Čretnik Andrej, Kosanović Miloš, Košir Roman
Professor of Surgery, General and Trauma Surgeon, Department of Traumatology, University Clinical Centre Maribor, Maribor, Slovenia.
Orthopaedic and Trauma Surgeon, Department of Traumatology, General and Teaching Hospital Celje, Celje, Slovenia.
J Foot Ankle Surg. 2019 Sep;58(5):828-836. doi: 10.1053/j.jfas.2018.11.029.

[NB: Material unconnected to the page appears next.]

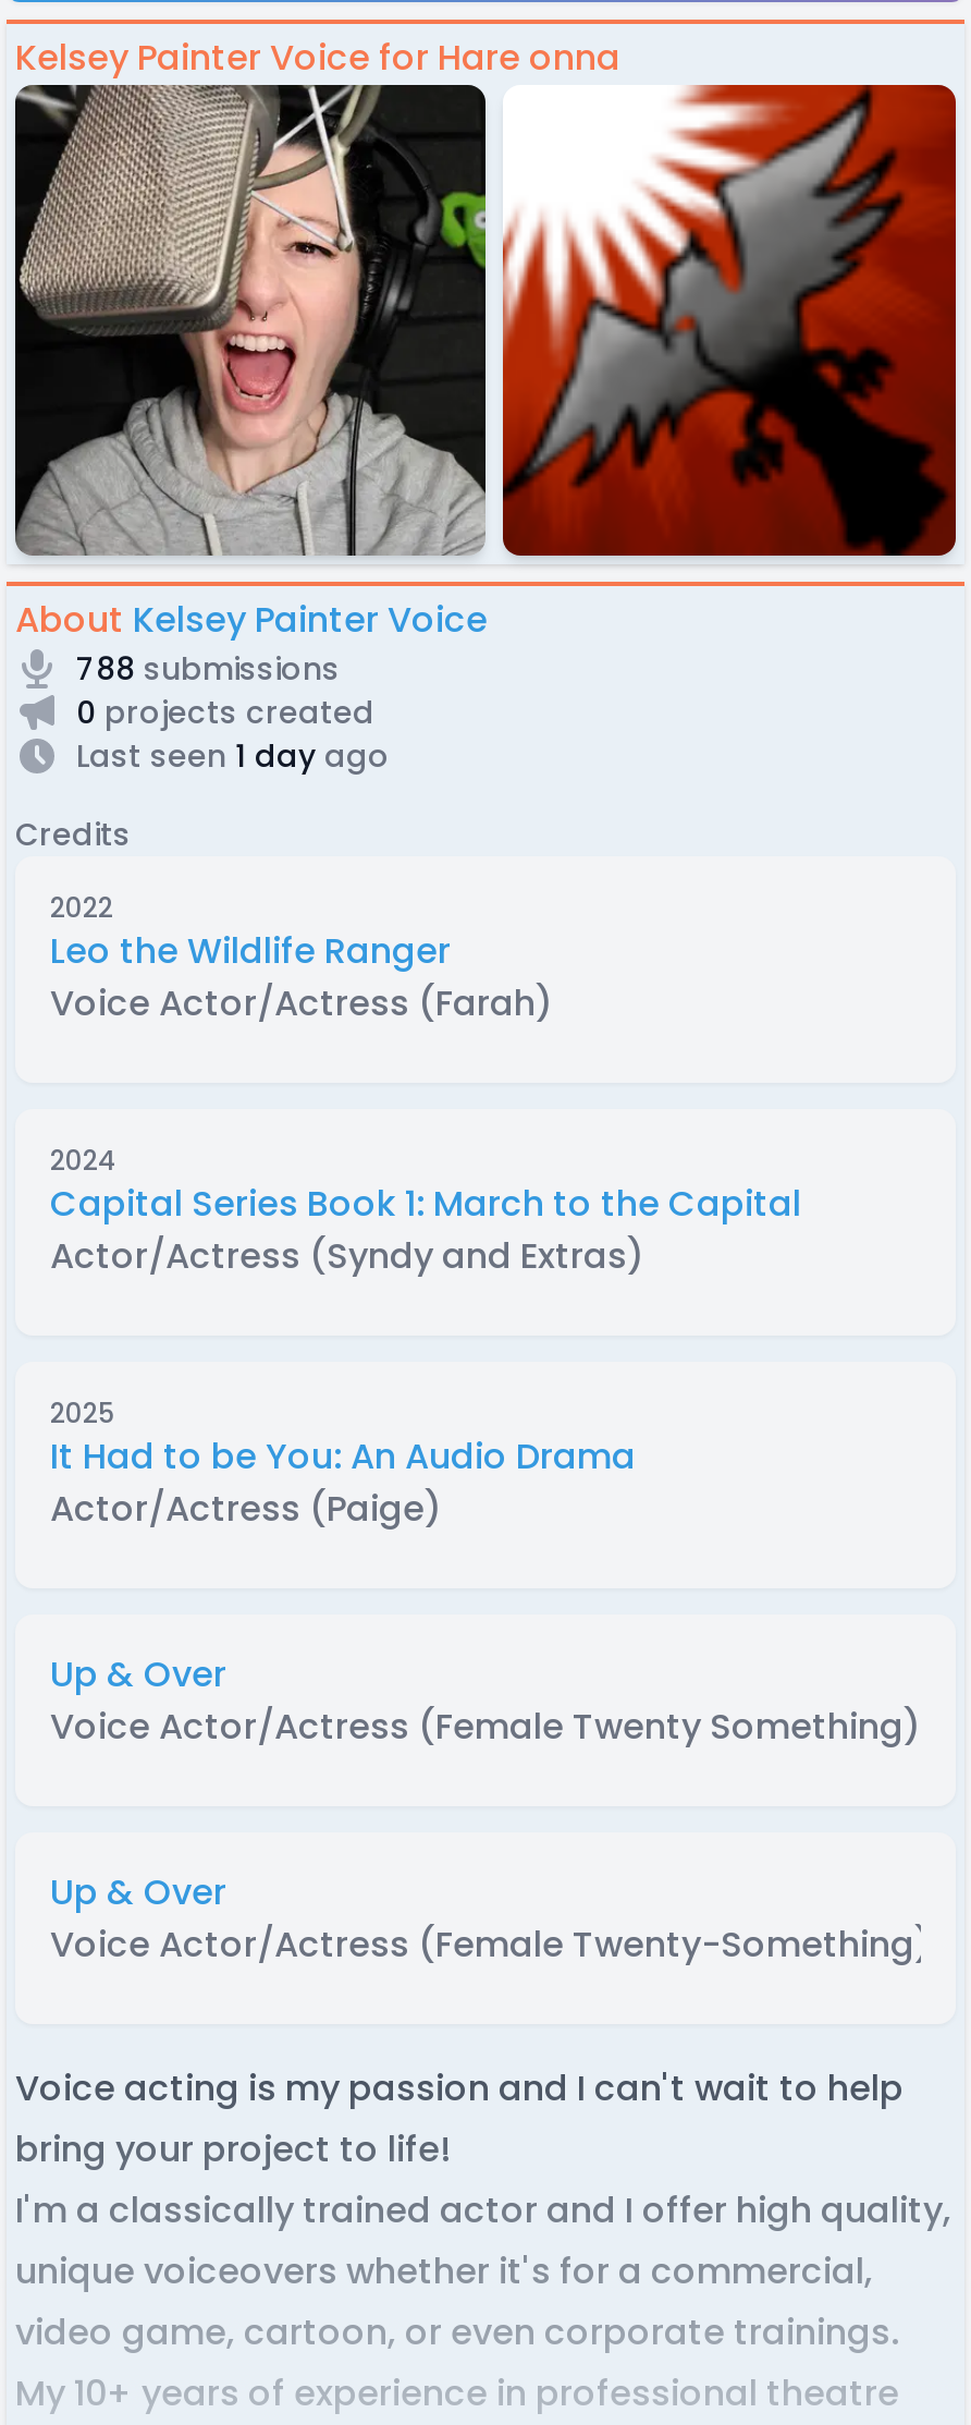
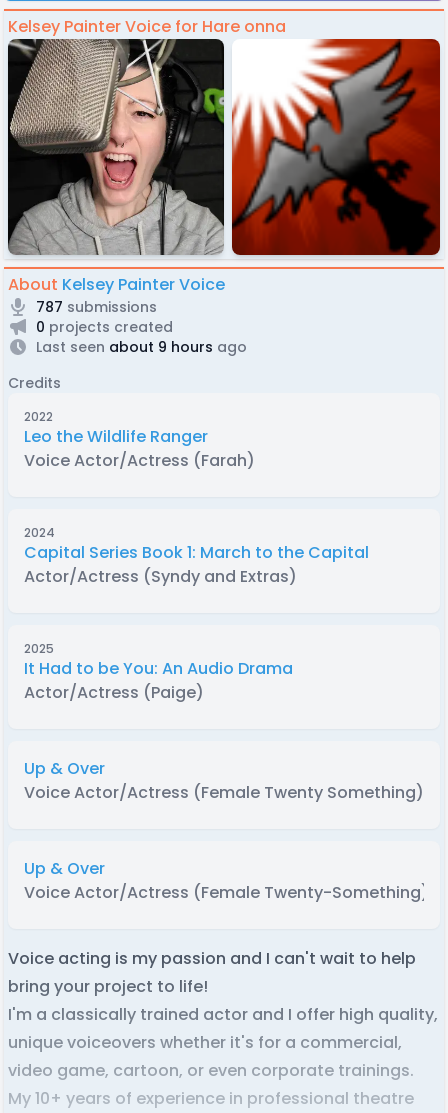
[76,647,340,691] 788 submissions -> [36,297,157,317] 787 submissions
[76,734,390,778] Last seen 1 day ago -> [36,337,247,357] Last seen about 9 hours ago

Controversy regarding the optimal treatment of fresh total Achilles tendon rupture remains. This article presents results with the use of modified percutaneous Achilles tendon repair under local anesthesia performed from January 1991 to December 2005 with a 2- to 10-year follow-up. There were 270 procedures in 247 male patients (92.51%) and 20 female patients (7.49%), mean ± SD age 38.7 ± 11.56 (range 20 to 83) years, in all consecutively treated patients within 7 days after acute total rupture; 3 patients sustained ruptures on both sides in different periods. Postoperative care consisted of wearing a cast or soft cast or functional immobilization for 6 weeks. The procedure was well tolerated in all patients. There were 3 (1.11%) complete and 5 (1.85%) partial repeat ruptures (8 [2.96%] altogether). Fourteen patients (5.18%) developed transient sural neuritis that spontaneously resolved in 2 to 10 months. One case (0.3%) of deep venous thrombosis was successfully treated. There were 25 (9.36%) major and minor complications altogether, with no cases of increased postoperative dorsiflexion, deep infection, or necrosis. Forty-four patients (16.48%) had a slightly decreased range of ankle motion, and 216 (80.89%) patients, including all high-caliber athletes, resumed all their previous activities. The mean American Orthopedic Foot and Ankle Society hindfoot-ankle score was 96.10 points. Long-term results of the analyzed modified method suggest a reasonable treatment option for acute total Achilles tendon ruptures, with a low number of complications and repeat rupture rate and return to preinjury activities comparable to those of open procedures.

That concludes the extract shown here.